I have a general question about running nn.modules in for loops. Are memory leaks, slow gradients, or prohibitive memory usage things I should be concerned about? Is there a limit to the size of a nn.Module I can iterate over in a for loop? I have heard varying things from users of PyTorch, and I feel like the question could be well addressed here.

Lets say, for example:

  1. I have an encoded question size: (batch, seq_length, question_dim).
  2. I then want to apply a time-dependent linear transformation to each time step of the question
  3. I want to concatenate my result from (2.) to another vector called “context_previous” size (batch, 1, question_dim) and linearly transform that to yield “context_present” size (batch, 1, question_dim)
  4. “context_present” then becomes “context_previous” in the next time step.

The only way that I see for this kind of computation to be possible is via a for loop. However, I feel like iterating repeatedly over the same nn.Module causes issues.

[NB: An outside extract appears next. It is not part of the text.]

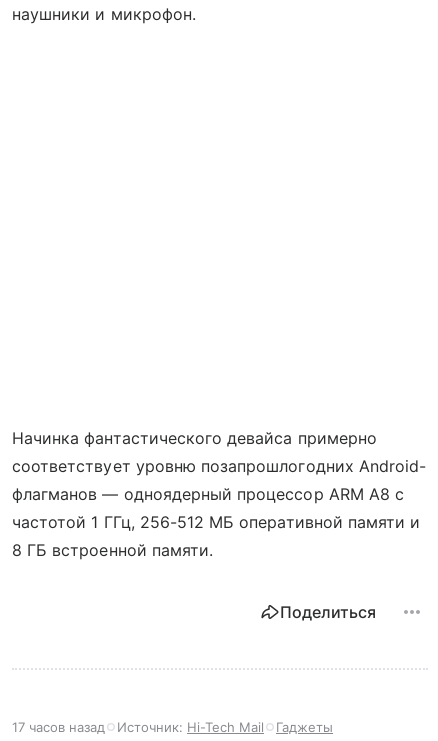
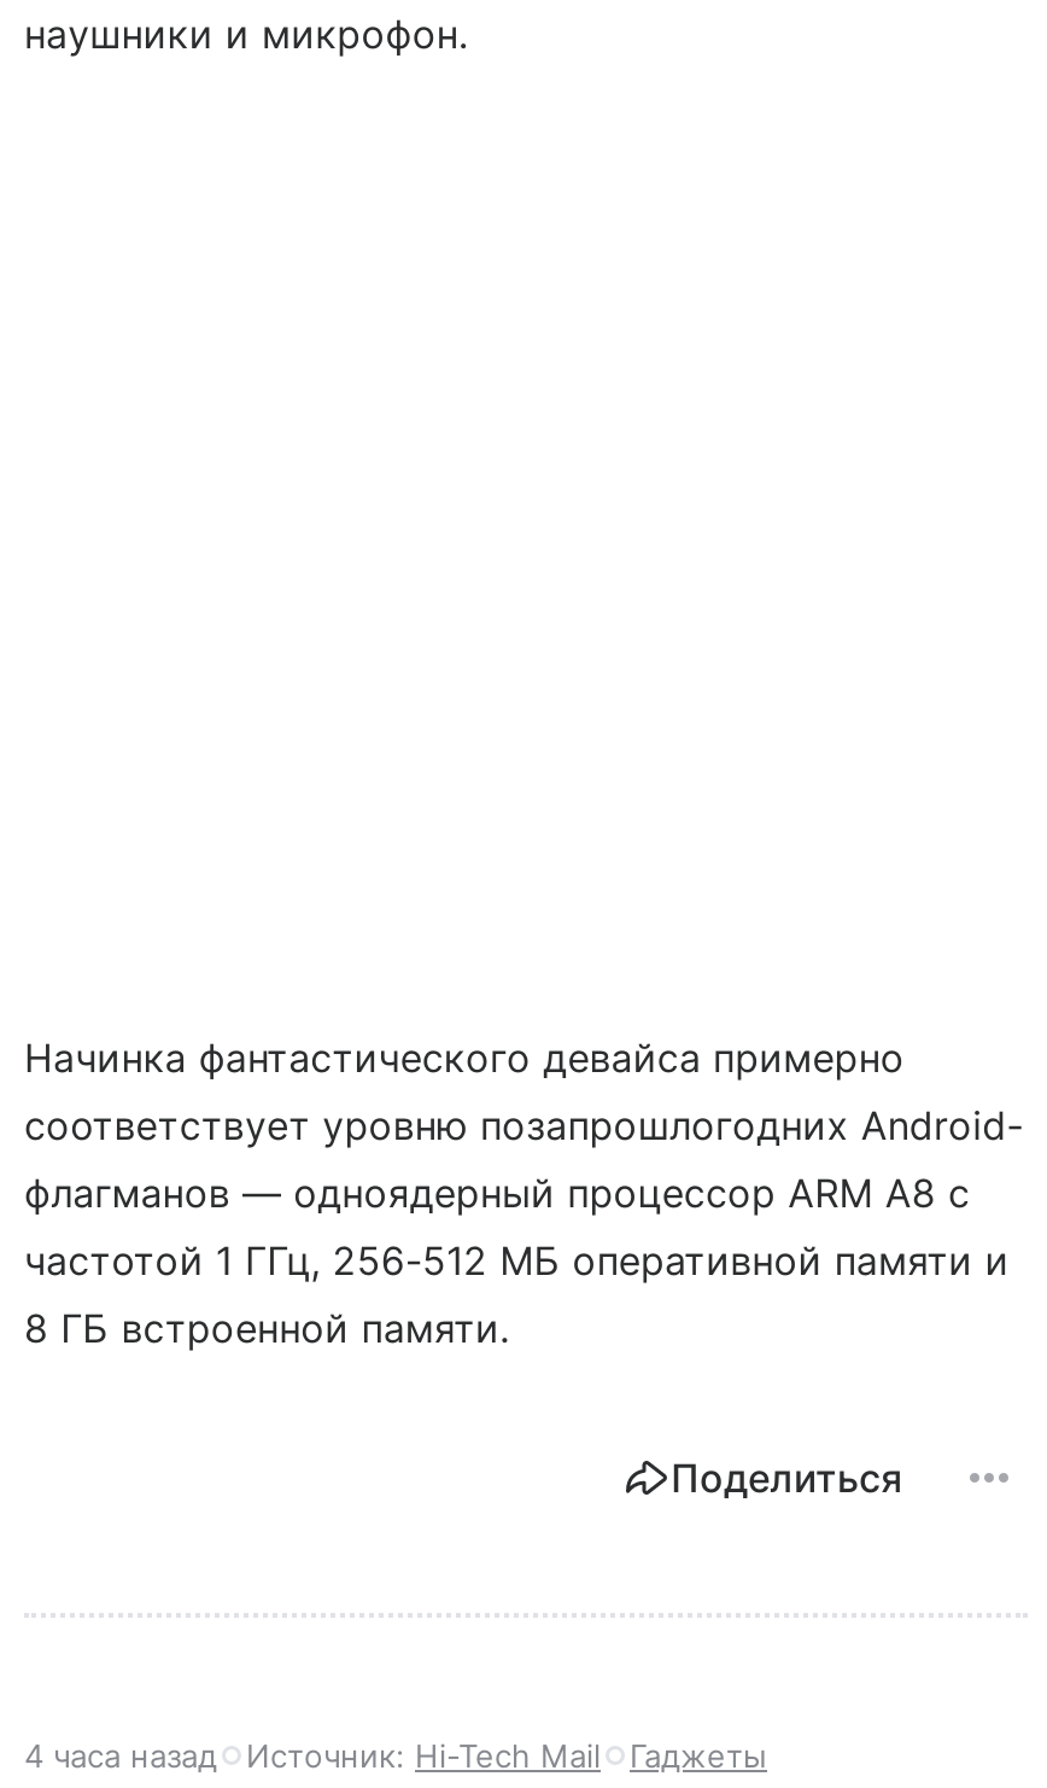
[12,719,333,735] 17 часов назад Источник: Hi-Tech Mail Гаджеты -> [24,1736,767,1775] 4 часа назад Источник: Hi-Tech Mail Гаджеты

Here is some example code that I have for a project that I have been working on:

    def forward(self, q, q_lens, v = None, n_objs = None):
        '''controller process all time steps at once'''
        ### get question embedding ###
        bs = q.size(0)
        embeddings = self.embedding(q)
        if self.lstm:
            q, (o, h), q_lens = self.encoder(embeddings, q_lens)
        else:
            q, o, q_lens = self.encoder(embeddings, q_lens)
        q_mask = generate_mask(q, q_lens,reverse = True, device = self.device).squeeze(1)
        q = q.masked_fill(q_mask, 0)
    
        ### get context and module probs for each timesep 
        probs = []
        c_list = []
        obj_probs = []
        c_prev = torch.zeros(bs, self.h_dim).to(self.device)
        v_prev = v if self.v_dim else None
        ### get contexts, module probs, and obj_probs for each timestep ###
        for timestep in range(self.t_controller):
            w1_t = self.w1[timestep](o).to(self.device)
            u = self.w2(torch.cat((w1_t, c_prev), dim = 1)) 
            ### get module scores ###
            if self.n_modules is not None:
                module_weights = self.mlp(u)
                module_scores = self.softmax(module_weights)
                probs.append(module_scores)
            ### question attention for context ###
            elem_prod = u.unsqueeze(1).repeat(1,q.size(1),1)  * q 
            q_weights = self.w3(elem_prod.masked_fill(q_mask, 0)) 
            q_weights[q_weights == 0] = float("-inf")
            q_att = self.softmax_context(q_weights)
            ### context ###
            c_prev = q * q_att
            c_prev = torch.sum(c_prev, dim = 1)
            ### get obj probs ###          
            if self.v_dim is not None:
               c_logits = self.contx_v_att(c_prev, v, n_objs)
               v_prev = c_logits * v_prev
               obj_probs.append(c_logits) 
            ### append context and module_probs to list ###
            c_list.append(c_prev)
        contexts = torch.stack(c_list, dim = 1)
        module_probs = torch.stack(probs, dim = 1) if probs else None
        obj_probs = torch.stack(obj_probs, dim = 1) if obj_probs else None
        return contexts, q, o, module_probs, obj_probs

Any insights would be appreciated! Thank you!!!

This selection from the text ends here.